== What to produce ==
Could you set down exactly the lines that start at the one containing "- Add additional" and end at the final line of the material below?
--- Data section Enclosed Below ---
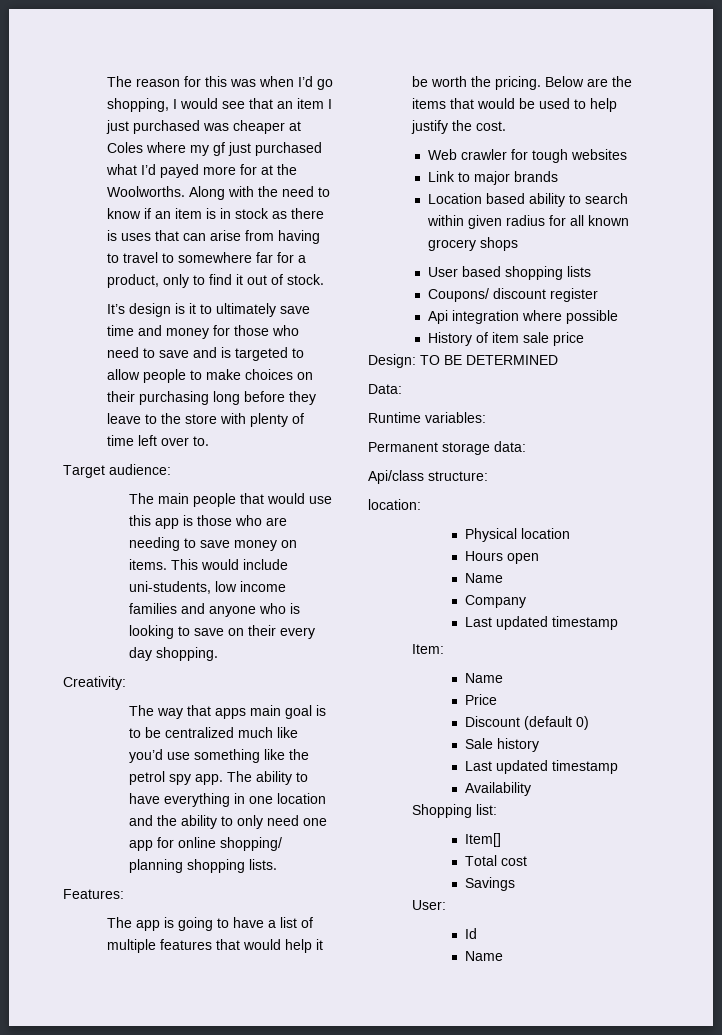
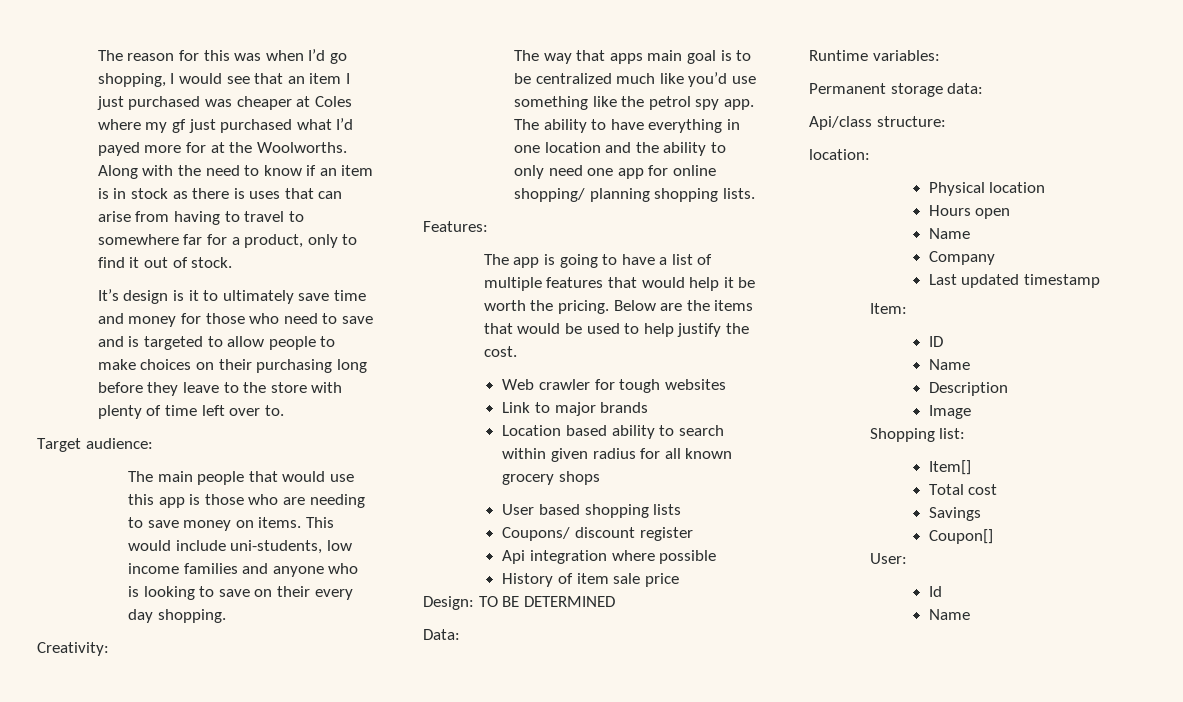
  Item:
+ ID
  Name
- Price
- Discount (default 0)
- Sale history
- Last updated timestamp
- Availability
+ Description
+ Image
+ Coupon[]

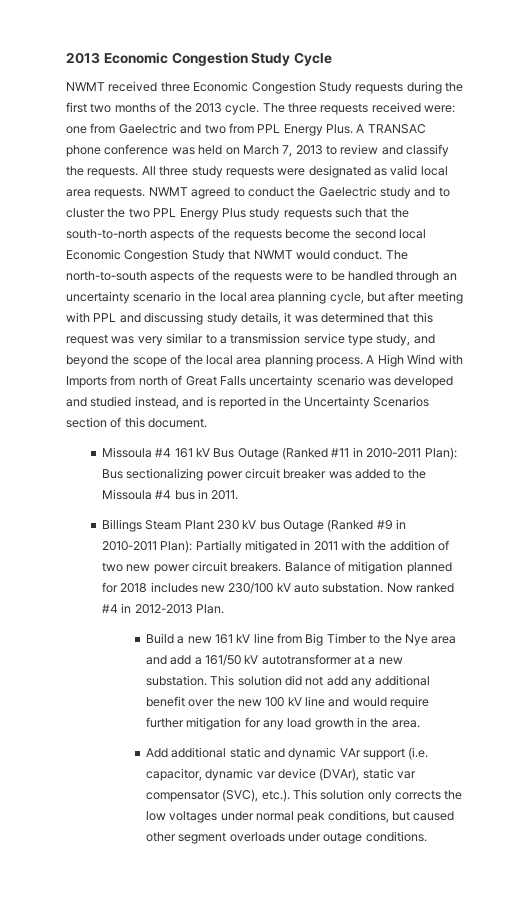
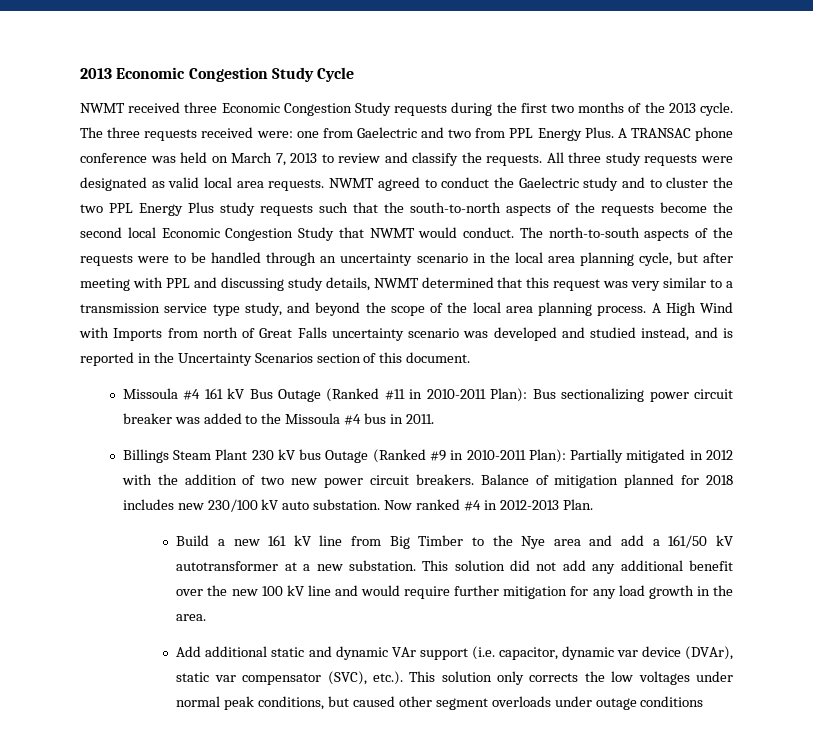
- The north-to-south aspects of the requests were to be handled through an uncertainty scenario in the local area planning cycle, but after meeting with PPL and discussing study details, it was determined that this request was very similar to a transmission service type study, and beyond the scope of the local area planning process.
+ The north-to-south aspects of the requests were to be handled through an uncertainty scenario in the local area planning cycle, but after meeting with PPL and discussing study details, NWMT determined that this request was very similar to a transmission service type study, and beyond the scope of the local area planning process.
- Billings Steam Plant 230 kV bus Outage (Ranked #9 in 2010-2011 Plan): Partially mitigated in 2011 with the addition of two new power circuit breakers.
+ Billings Steam Plant 230 kV bus Outage (Ranked #9 in 2010-2011 Plan): Partially mitigated in 2012 with the addition of two new power circuit breakers.
- Add additional static and dynamic VAr support (i.e. capacitor, dynamic var device (DVAr), static var compensator (SVC), etc.). This solution only corrects the low voltages under normal peak conditions, but caused other segment overloads under outage conditions.
+ Add additional static and dynamic VAr support (i.e. capacitor, dynamic var device (DVAr), static var compensator (SVC), etc.). This solution only corrects the low voltages under normal peak conditions, but caused other segment overloads under outage conditions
--- End of Enclosed Data section ---
== Exercise response ==
- Add additional static and dynamic VAr support (i.e. capacitor, dynamic var device (DVAr), static var compensator (SVC), etc.). This solution only corrects the low voltages under normal peak conditions, but caused other segment overloads under outage conditions.
+ Add additional static and dynamic VAr support (i.e. capacitor, dynamic var device (DVAr), static var compensator (SVC), etc.). This solution only corrects the low voltages under normal peak conditions, but caused other segment overloads under outage conditions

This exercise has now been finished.